Iran’s strategic environment is such that it makes the decision by Iran’s policy makers to acquire nuclear weapons appear rational both to themselves and to the wider Iranian public.
Can the world live with a near-nuclear Iran?, By Mohammed Ayoob,  December 14, 2011 — (CNN) –– Some analysts have attributed the recent downing of a U.S. RQ-170 Sentinel high-altitude reconnaissance drone in Iran to that nation’s increasingly sophisticated capability to
launch cyber attacks. Others have dismissed the idea that Iran was capable of bringing down an RQ-170, arguing that Iranian air defenses do not have the capability to track an aircraft with radar-evadingtechnology.

Either way, the incident clearly demonstrates American concerns regarding Iran’s nuclear capacity, as the drone was likely sent over Iranian territory to spy on its nuclear program.

I find the argument that Iran is engaged in developing a nuclear weapons program credible. I am also convinced that Iran will not test a device, but rather will acquire the capability to produce a weapon quickly if its strategic environment deteriorates to such an extent
that it feels it must.

I am further convinced that an Israeli or American strike or strikes against its nuclear facilities would put Iran’s nuclear program back by a few years but would not be able to terminate it. In fact, such strikes would provide Tehran with the legitimacy to go ahead and
acquire nuclear weapons capability in full view of the world and with international sympathy.

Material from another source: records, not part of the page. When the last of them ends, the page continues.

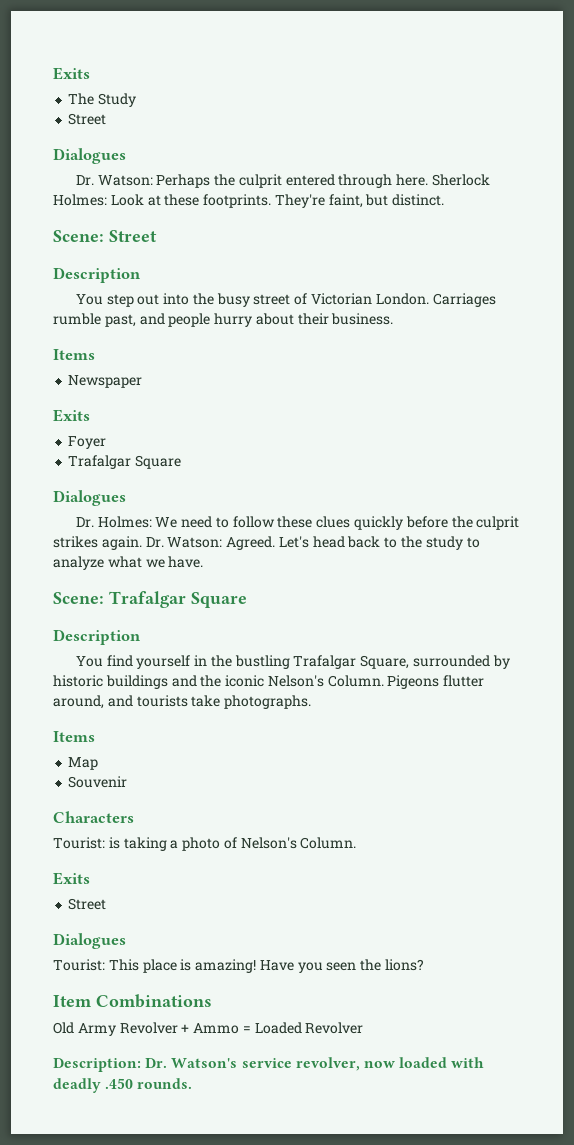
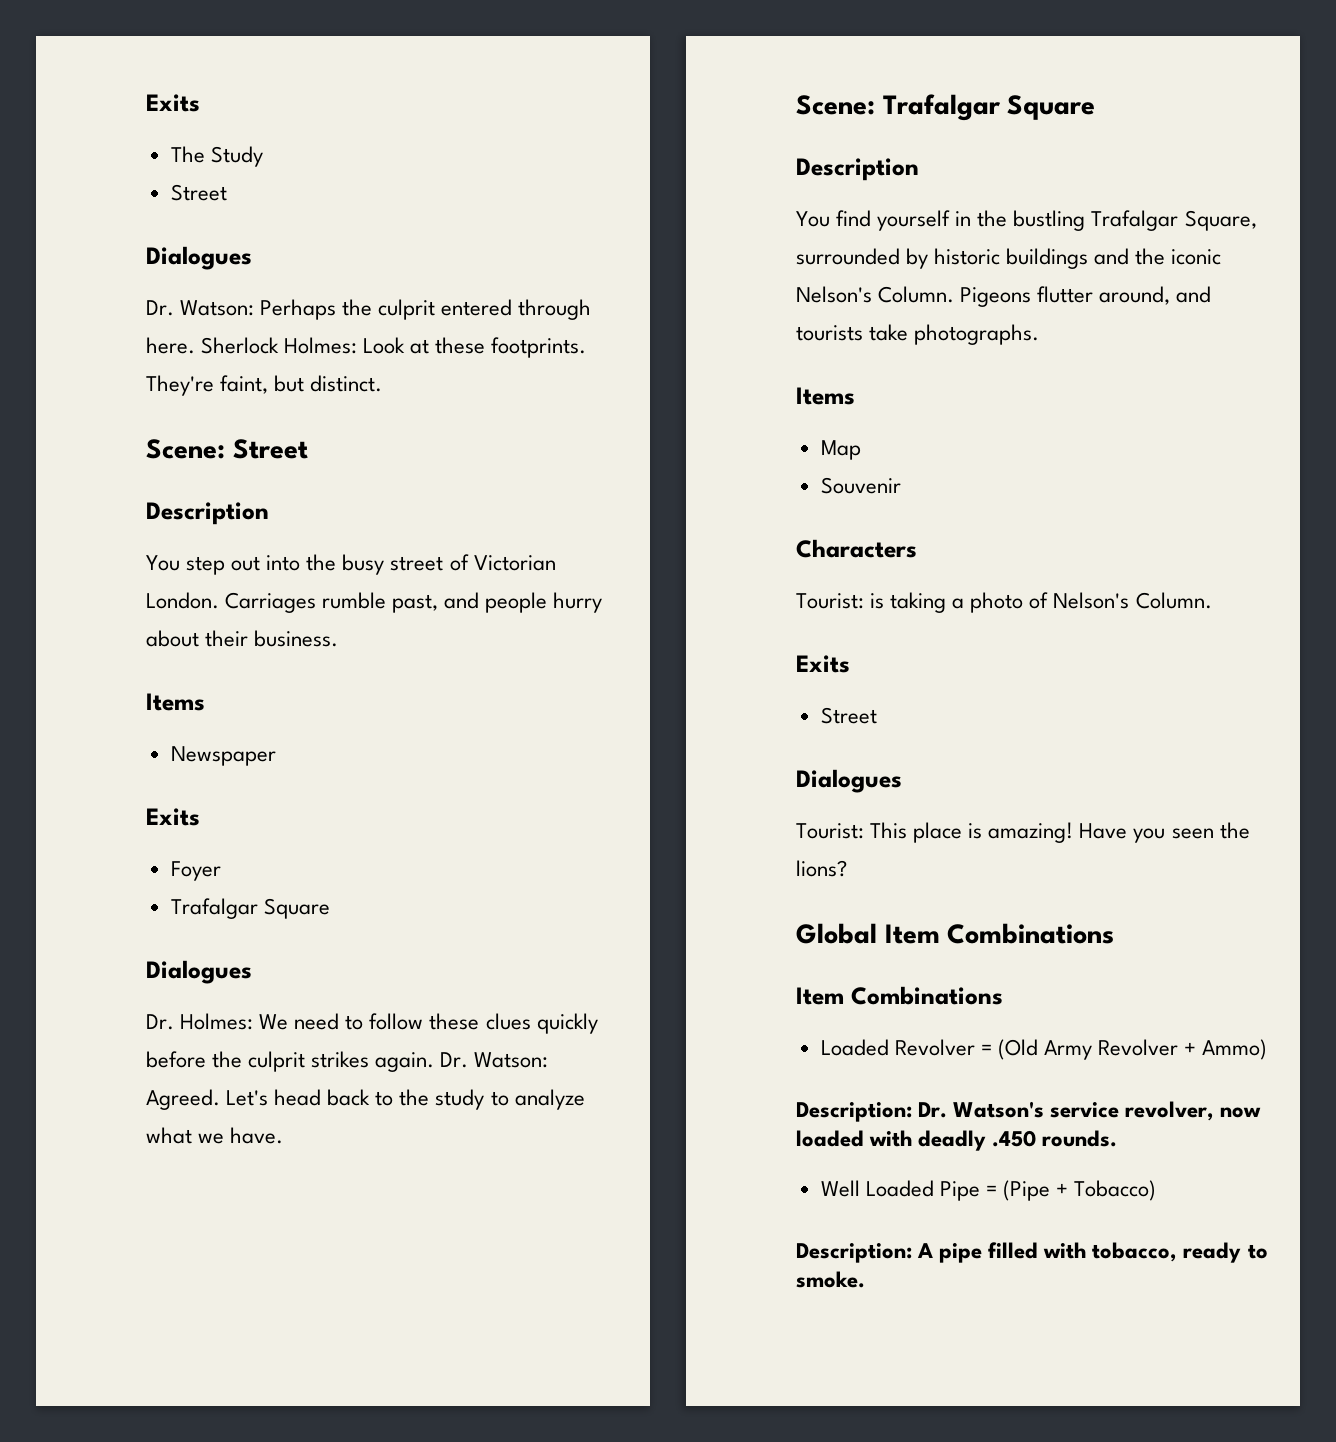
+ Global Item Combinations
  Item Combinations
- Old Army Revolver + Ammo = Loaded Revolver
+ Loaded Revolver = (Old Army Revolver + Ammo)
+ Well Loaded Pipe = (Pipe + Tobacco)
+ Description: A pipe filled with tobacco, ready to smoke.

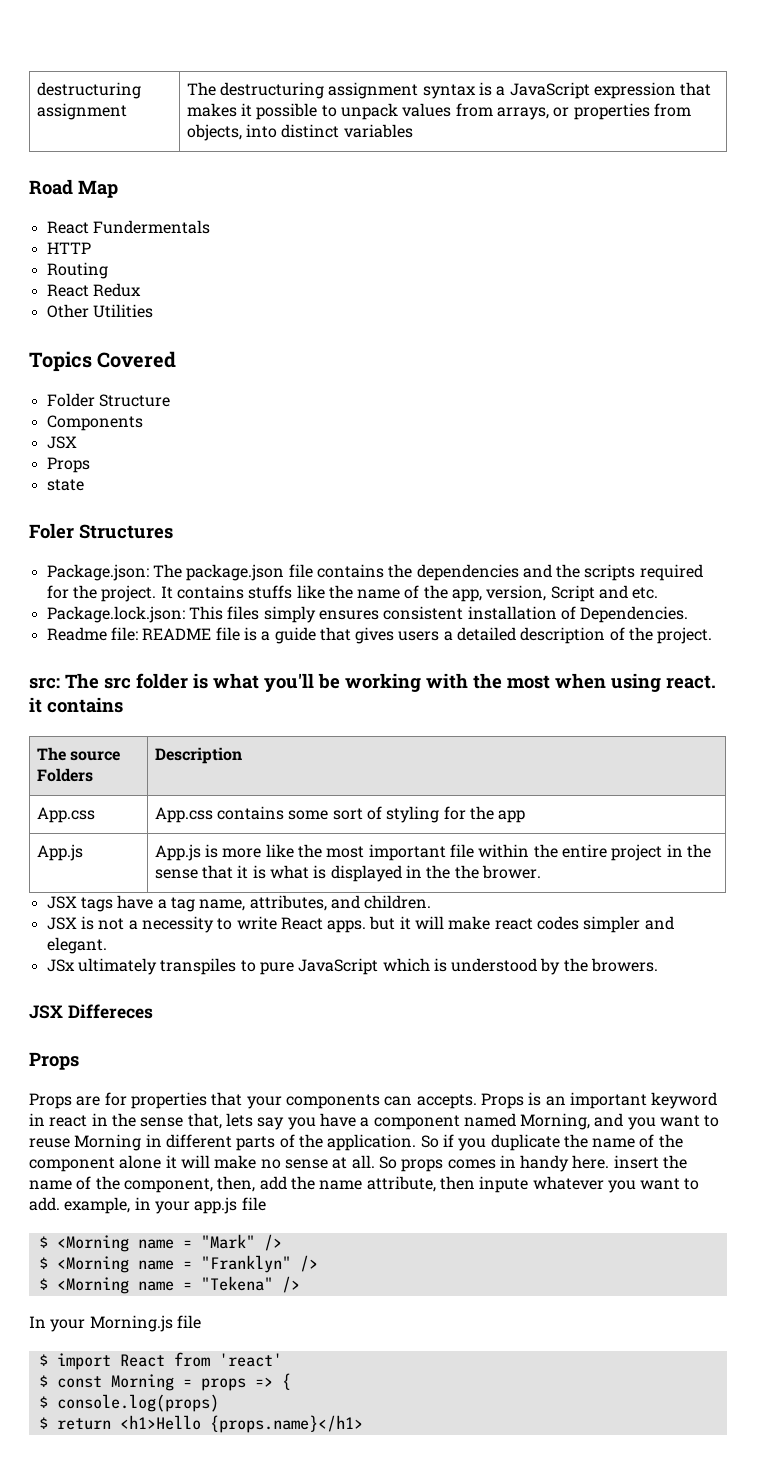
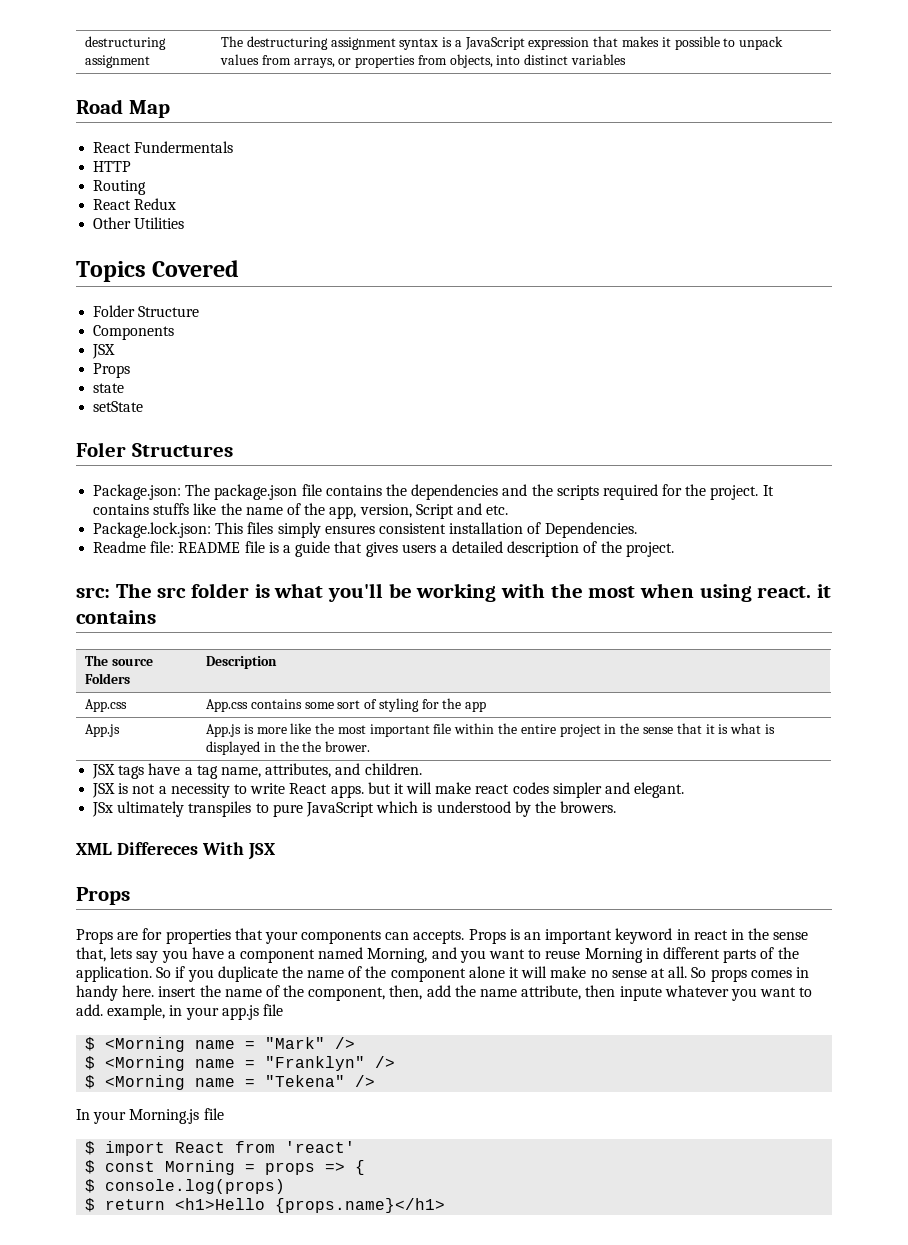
+ setState
- JSX Differeces
+ XML Differeces With JSX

It is time for world leaders to recognize the inevitability of Iran acquiring nuclear weapons capability, even if it remains untested, with Tehran following the policy and adopting the rhetoric of deliberate ambiguity. Moreover, the major powers that act as the
self-appointed guardians of the current international nuclear order
need to recognize that treaties and other legal documents are not the
primary determinants when it comes to state decisions regarding
acquisition of nuclear capability. It is a country’s strategic
environment that principally determines such a decision.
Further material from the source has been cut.